Recorded information.

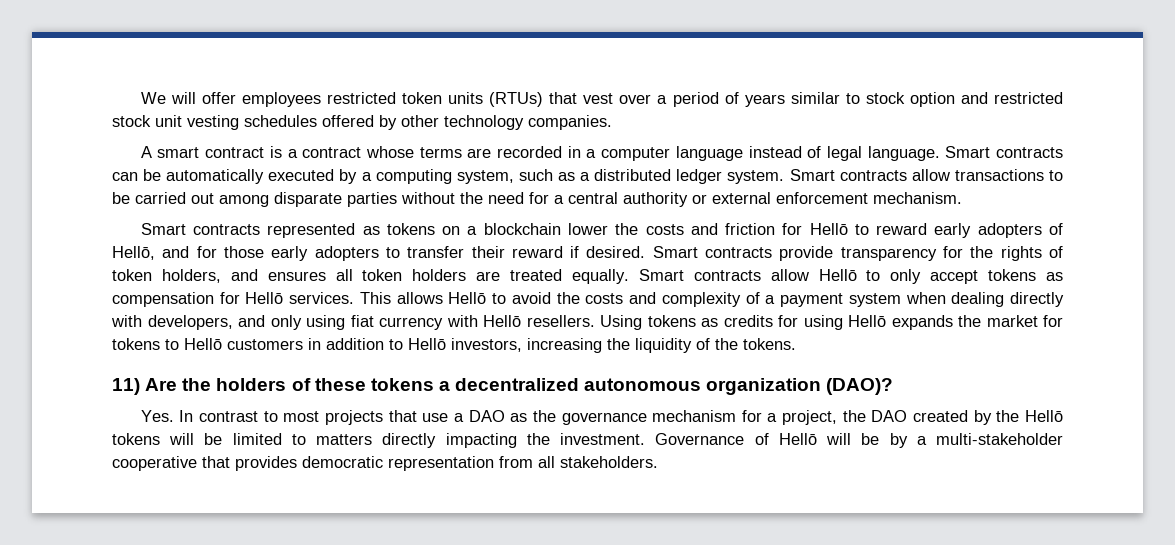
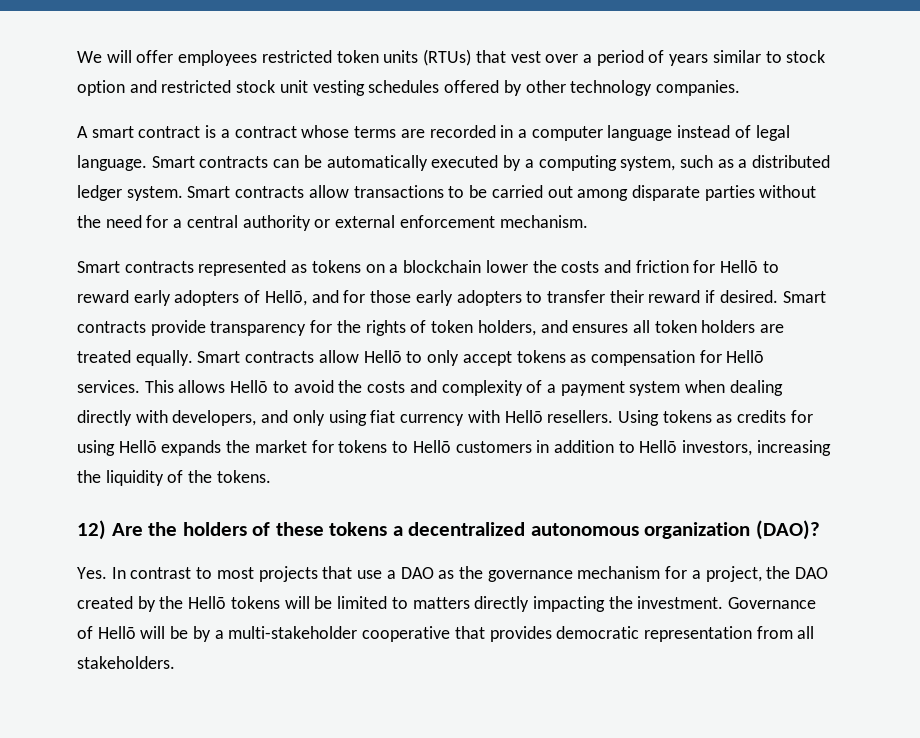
[112,378,140,395] 11) -> [77,520,106,540] 12)

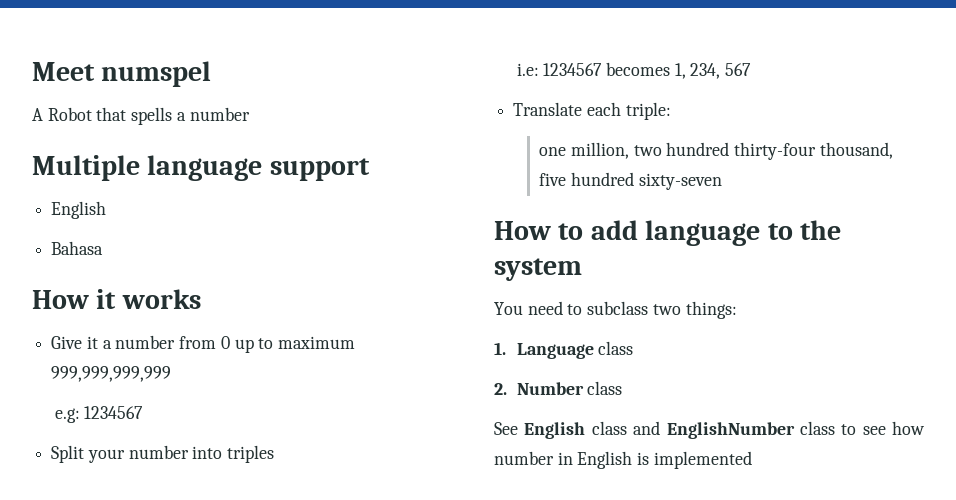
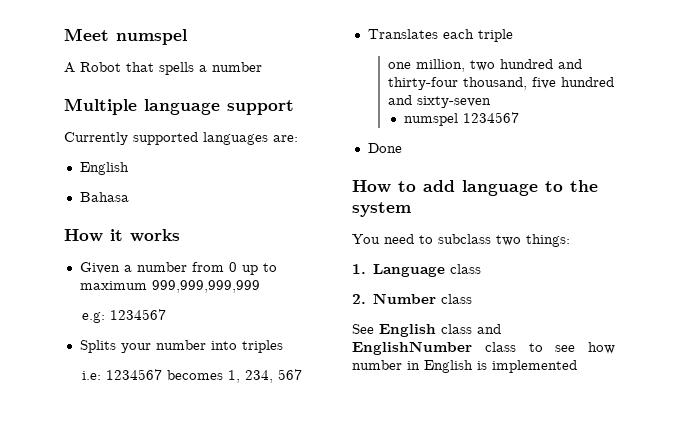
(370, 169) none -> [64,132,298,145] // Currently supported languages are:
[51,336,98,349] Give it -> [79,262,120,274] Given
[51,445,85,463] Split -> [79,340,116,353] Splits
[513,102,671,120] Translate each triple: -> [367,29,513,42] Translates each triple
(730, 149) none -> [557,59,582,69] and
(634, 179) none -> [387,95,412,105] and
(722, 181) none -> [403,112,519,126] [367,143,402,153] // numspel 1234567 // Done

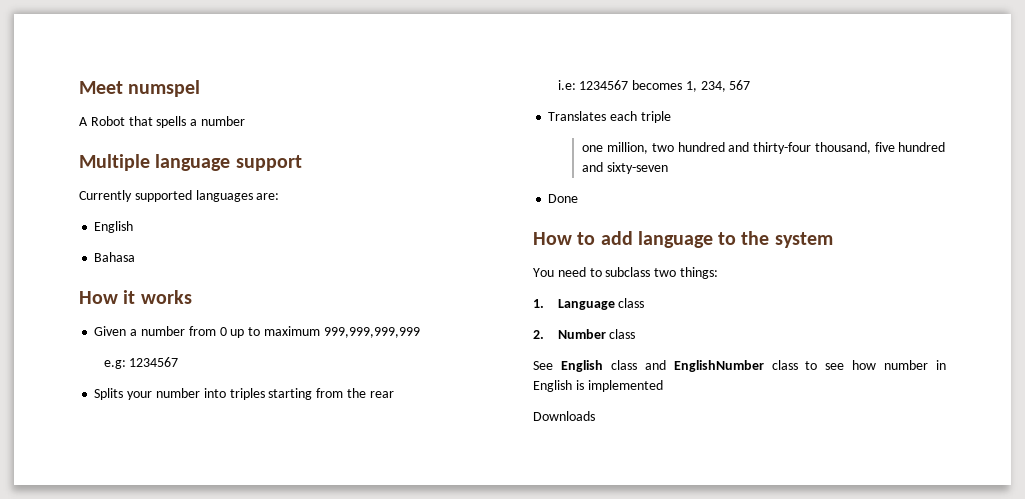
(283, 346) none -> [268,388,394,400] starting from the rear
[403,112,519,126] // numspel 1234567 -> (668, 168) none
(577, 366) none -> [533,411,595,421] // Downloads

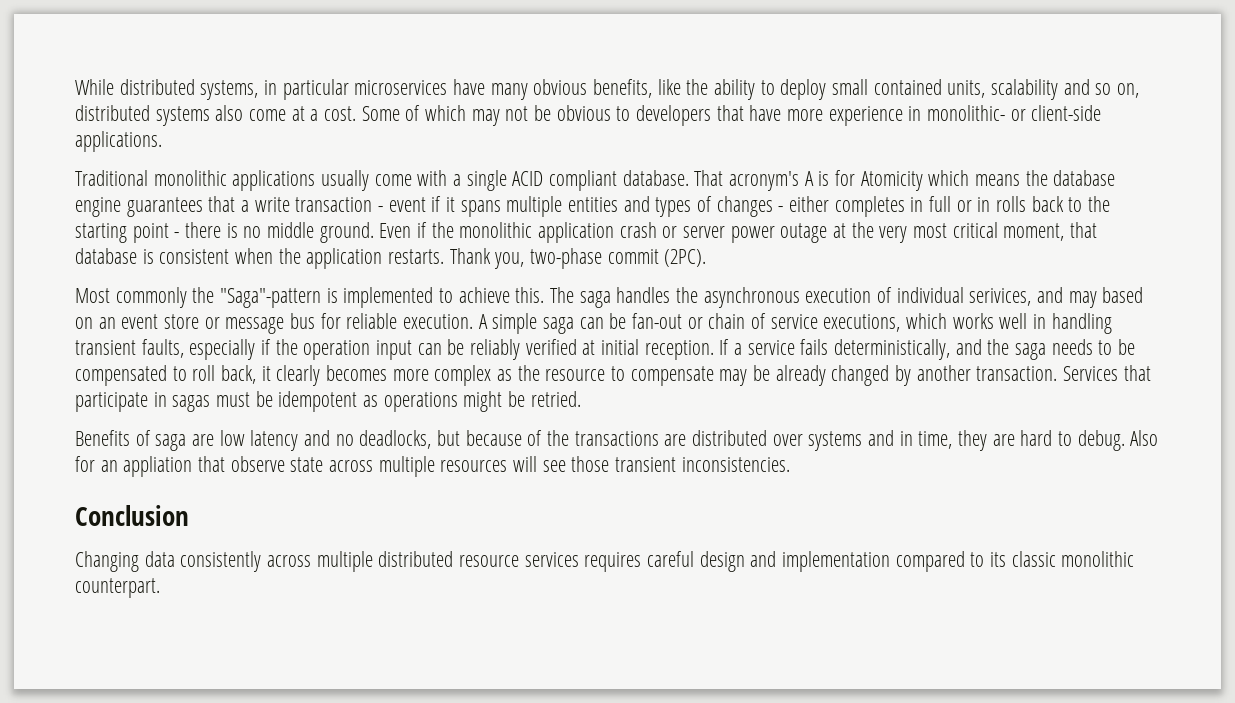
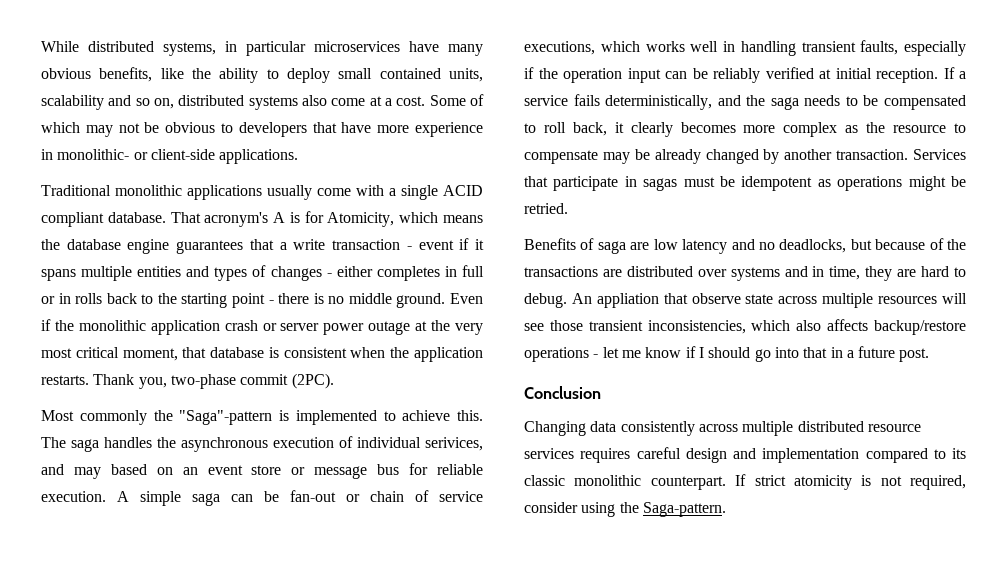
[860,171,923,191] Atomicity -> [327,212,395,227] Atomicity,
[1130,430,1159,446] [75,456,118,472] Also for an -> [571,293,592,304] An
[681,457,790,472] inconsistencies. -> [647,319,966,335] [524,346,930,362] inconsistencies, which also affects backup/restore operations - let me know if I should go into that in a future post.
(160, 588) none -> [735,474,966,490] [524,502,726,517] If strict atomicity is not required, consider using the Saga-pattern.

What you need to do.
In the records above, find the line with "[403,112,519,126] // numspel" and the line with "[1130,430,1159,446] [75,456,118,472] Also"; please transcribe exactly those two lines and all lines between them, omitting any picture.

Solution to the exercise.
[403,112,519,126] // numspel 1234567 -> (668, 168) none
(577, 366) none -> [533,411,595,421] // Downloads

[860,171,923,191] Atomicity -> [327,212,395,227] Atomicity,
[1130,430,1159,446] [75,456,118,472] Also for an -> [571,293,592,304] An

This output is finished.